Sosyalist hareket tek bir özne olarak birleşemesede dünya ve Türkiye’de bir bütünlük taşıdığı unutulmamalıdır. Sosyalist siyaset kurma yolunda tarif ettiğimiz ikiye çatallanma bu bütünlük içerisinde gerçekleşir. Bu bütünlük içerisindeki çok parçalı öznellikleri, Sosyalizm’in tek kurucu öncüsü olarak konuşturan geleneksel siyaset dilinin ve sekterliğin ideolojik parmaklıklarının ardından bakarak, parçalılığın kendisini tanımak,  olumsuzlamanın yapıldığı tartıya kendi kütlemizi de koymaya cüret etmek bugün tek çaredir. Her bir grubun kendi ilişkileri, kadrolarının yetenekleri ve gerçek bedenini görerek, mücadele örgütlediği, kurduğu alanlarda, kendi parçalılığı ve sonluluğunu ve sosyalist solun bütünlüğünü görerek bir diyalektik denge kurması gerektiği bizim bugün önerdiğimiz pozisyondur.

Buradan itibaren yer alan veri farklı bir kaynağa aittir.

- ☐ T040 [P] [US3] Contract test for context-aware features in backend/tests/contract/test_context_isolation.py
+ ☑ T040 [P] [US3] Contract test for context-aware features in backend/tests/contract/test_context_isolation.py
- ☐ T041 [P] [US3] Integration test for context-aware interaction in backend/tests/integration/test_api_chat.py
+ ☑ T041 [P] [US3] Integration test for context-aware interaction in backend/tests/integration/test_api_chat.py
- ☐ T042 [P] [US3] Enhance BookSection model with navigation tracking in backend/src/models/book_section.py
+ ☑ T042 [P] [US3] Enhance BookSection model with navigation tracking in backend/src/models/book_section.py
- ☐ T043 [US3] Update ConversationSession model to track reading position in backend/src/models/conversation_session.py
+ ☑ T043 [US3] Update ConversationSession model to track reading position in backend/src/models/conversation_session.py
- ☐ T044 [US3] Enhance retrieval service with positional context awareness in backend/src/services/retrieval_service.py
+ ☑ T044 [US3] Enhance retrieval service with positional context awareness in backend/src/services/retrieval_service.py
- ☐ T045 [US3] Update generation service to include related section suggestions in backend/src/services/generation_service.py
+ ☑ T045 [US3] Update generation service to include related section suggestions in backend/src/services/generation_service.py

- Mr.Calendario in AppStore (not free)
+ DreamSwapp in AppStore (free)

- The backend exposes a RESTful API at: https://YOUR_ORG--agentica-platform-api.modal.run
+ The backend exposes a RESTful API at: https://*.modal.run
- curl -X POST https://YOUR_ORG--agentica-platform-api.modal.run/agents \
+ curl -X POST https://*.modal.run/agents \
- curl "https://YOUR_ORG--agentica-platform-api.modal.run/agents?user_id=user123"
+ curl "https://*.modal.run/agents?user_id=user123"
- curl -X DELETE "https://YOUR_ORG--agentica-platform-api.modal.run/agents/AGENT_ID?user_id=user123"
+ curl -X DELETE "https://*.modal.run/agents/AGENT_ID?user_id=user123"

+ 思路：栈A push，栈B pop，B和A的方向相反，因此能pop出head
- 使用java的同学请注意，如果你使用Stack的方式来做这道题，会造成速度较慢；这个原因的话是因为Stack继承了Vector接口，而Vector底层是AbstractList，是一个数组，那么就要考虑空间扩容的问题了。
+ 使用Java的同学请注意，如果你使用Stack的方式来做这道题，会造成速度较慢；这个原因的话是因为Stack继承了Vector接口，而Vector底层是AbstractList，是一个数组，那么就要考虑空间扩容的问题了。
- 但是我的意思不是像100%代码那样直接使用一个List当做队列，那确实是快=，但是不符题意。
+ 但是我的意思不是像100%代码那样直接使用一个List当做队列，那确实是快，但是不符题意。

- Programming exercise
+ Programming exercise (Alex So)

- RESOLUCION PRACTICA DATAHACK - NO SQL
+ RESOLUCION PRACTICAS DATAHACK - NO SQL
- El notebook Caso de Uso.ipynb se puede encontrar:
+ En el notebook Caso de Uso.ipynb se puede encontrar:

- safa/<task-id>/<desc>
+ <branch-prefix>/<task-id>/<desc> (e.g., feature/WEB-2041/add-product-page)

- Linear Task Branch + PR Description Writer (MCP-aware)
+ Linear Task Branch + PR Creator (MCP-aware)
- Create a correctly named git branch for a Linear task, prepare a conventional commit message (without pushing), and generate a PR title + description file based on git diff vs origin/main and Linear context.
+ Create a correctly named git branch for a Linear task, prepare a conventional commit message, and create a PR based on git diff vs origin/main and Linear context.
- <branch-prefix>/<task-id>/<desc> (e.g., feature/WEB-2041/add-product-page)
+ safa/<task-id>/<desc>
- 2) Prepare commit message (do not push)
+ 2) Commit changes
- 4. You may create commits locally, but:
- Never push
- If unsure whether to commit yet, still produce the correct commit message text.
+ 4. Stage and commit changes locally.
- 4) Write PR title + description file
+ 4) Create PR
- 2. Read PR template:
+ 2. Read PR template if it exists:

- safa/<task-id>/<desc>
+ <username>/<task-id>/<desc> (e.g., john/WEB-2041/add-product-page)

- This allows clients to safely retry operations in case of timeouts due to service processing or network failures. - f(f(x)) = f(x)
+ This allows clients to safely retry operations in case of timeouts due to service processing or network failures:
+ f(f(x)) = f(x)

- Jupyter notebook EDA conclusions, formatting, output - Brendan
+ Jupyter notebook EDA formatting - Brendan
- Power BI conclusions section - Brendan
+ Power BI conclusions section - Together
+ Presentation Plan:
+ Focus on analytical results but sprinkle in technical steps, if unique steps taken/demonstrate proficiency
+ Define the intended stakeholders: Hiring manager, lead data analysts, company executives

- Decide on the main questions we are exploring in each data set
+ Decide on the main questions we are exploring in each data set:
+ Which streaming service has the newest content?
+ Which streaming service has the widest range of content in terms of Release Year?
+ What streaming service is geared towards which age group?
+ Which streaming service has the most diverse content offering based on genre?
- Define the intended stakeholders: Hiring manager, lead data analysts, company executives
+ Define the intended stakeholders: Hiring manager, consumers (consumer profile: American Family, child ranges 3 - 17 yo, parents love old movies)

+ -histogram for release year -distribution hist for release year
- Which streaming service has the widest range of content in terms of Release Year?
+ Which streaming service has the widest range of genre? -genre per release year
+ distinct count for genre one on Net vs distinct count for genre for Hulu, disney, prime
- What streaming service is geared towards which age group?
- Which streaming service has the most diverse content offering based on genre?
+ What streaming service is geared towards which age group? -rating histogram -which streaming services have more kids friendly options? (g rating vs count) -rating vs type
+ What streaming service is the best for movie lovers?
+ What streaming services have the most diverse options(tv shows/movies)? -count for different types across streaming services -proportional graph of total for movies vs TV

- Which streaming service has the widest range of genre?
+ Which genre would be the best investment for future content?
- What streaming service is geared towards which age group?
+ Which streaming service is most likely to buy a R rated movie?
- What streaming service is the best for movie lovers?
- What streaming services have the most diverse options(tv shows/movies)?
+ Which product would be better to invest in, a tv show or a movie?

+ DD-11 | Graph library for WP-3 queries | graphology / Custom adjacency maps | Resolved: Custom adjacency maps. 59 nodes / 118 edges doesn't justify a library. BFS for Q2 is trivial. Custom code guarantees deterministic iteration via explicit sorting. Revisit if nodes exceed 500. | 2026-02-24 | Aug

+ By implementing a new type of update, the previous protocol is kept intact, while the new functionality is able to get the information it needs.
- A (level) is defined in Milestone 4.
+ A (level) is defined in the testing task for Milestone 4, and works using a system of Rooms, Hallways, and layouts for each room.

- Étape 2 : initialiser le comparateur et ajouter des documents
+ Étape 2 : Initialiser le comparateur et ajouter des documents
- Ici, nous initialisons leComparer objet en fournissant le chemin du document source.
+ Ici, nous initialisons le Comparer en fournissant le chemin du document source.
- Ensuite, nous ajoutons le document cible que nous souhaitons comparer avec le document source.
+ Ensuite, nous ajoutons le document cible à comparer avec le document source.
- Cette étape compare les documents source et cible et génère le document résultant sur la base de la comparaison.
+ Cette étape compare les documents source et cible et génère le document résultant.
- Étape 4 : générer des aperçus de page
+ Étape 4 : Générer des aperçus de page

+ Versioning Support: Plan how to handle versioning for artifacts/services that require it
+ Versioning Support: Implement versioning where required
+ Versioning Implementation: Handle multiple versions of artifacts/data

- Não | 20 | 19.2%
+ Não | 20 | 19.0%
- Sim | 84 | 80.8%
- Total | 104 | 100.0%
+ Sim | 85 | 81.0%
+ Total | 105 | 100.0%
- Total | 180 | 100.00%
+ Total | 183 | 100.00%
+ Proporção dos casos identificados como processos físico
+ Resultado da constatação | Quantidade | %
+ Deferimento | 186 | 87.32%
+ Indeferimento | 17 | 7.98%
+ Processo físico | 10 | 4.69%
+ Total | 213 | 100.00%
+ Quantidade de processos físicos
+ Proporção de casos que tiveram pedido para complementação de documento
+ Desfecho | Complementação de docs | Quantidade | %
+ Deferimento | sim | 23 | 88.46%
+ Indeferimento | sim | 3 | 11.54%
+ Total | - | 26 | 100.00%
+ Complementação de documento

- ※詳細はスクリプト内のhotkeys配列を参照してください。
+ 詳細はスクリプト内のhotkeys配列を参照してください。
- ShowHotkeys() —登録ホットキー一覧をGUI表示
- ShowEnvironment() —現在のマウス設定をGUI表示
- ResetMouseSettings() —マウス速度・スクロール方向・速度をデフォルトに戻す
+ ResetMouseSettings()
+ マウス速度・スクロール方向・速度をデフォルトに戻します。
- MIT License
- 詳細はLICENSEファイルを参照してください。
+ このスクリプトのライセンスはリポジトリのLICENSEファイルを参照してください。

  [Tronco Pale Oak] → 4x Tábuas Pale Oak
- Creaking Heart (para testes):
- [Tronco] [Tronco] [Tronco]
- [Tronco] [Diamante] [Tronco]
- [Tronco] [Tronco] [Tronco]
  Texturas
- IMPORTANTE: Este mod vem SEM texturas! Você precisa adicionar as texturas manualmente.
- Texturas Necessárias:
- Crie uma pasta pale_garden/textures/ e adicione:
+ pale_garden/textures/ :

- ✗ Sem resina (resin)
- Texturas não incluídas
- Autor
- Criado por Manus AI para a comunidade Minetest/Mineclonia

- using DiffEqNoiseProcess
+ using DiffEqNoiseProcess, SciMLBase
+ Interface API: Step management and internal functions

Bu diyalektik dengeyi elbette bütün gruplar kendi bütünlük analizine göre gerçekleştirecektir. Kendisini sosyalizmin tek kurucusu ve Türkiye’de bütün sosyalist hareketin adına, gerçekte kim olduğu bilinmeyen evrensel bir insana seslenerek konuşuyormuş gibi yapanların, kötü bir taklit performansının dışında hiçbir sahiciliği olmayan tavrının asıl sorunu gizlediğini söylüyoruz. Stratejik olarak, Türkiye’de sosyalistleri birleştirmenin yolunun öncelikli olarak bu “mış” gibi yapan kısmı bölmek olduğu kaçınılmaz haldedir. Türkiye’nin her yerinde halinden memnun olmayan bütün sosyalistlerin mücadele verdikleri alanlarda, memnun olan sosyalistlere karşı bu konumu alması gerektiğini söylüyoruz. Türkiye’de sosyalist solu birleştirecek bugünün ve bu toprağın Marksizm’ini yaratmadan, henüz “memnun olmayanlar”dan başka isim, sıfatlara seslenmek güç. Bundan 169 yıl önce Komünist Manifesto diğer sosyalizmleri soyut evrensel özneye çağrı yapıyorlar diyerek eleştirdi ve bu evrenselliğin dışında kalmış, kaideyi bozan, somut özneye çağrı yaptı. Biz de sonluluğunu bilen ve somut siyasal eylemin her zaman birincil bir eğilimi seçmek olduğunu ve bütün eğilimleri aynı anda seçip, yanlışsız yapan “güzel ruhların” hayallerini yıkmayı görev edinmiş memnuniyetsiz sosyalistlerin bir başlangıç noktası olarak yeterli somutluğu sağladığını düşünüyoruz. Geri kalanını Gezi’den beri aradığımız ve yapmak için aday olduğumuz bu görevleri hayaletkomite.org olarak sürdüreceğiz ve yapmaya başlayacağız. Elbette tarihimizden miras aldığımız eleştirel toplumsal teoriyi aşarak Türkiye’de bugünün Marksist devrimciliğini yaratmak ve sosyalist hareketi yeniden birleştirmek için bu yolu doğru bulan herkes ile beraber, çeşitli birlikteliklerle.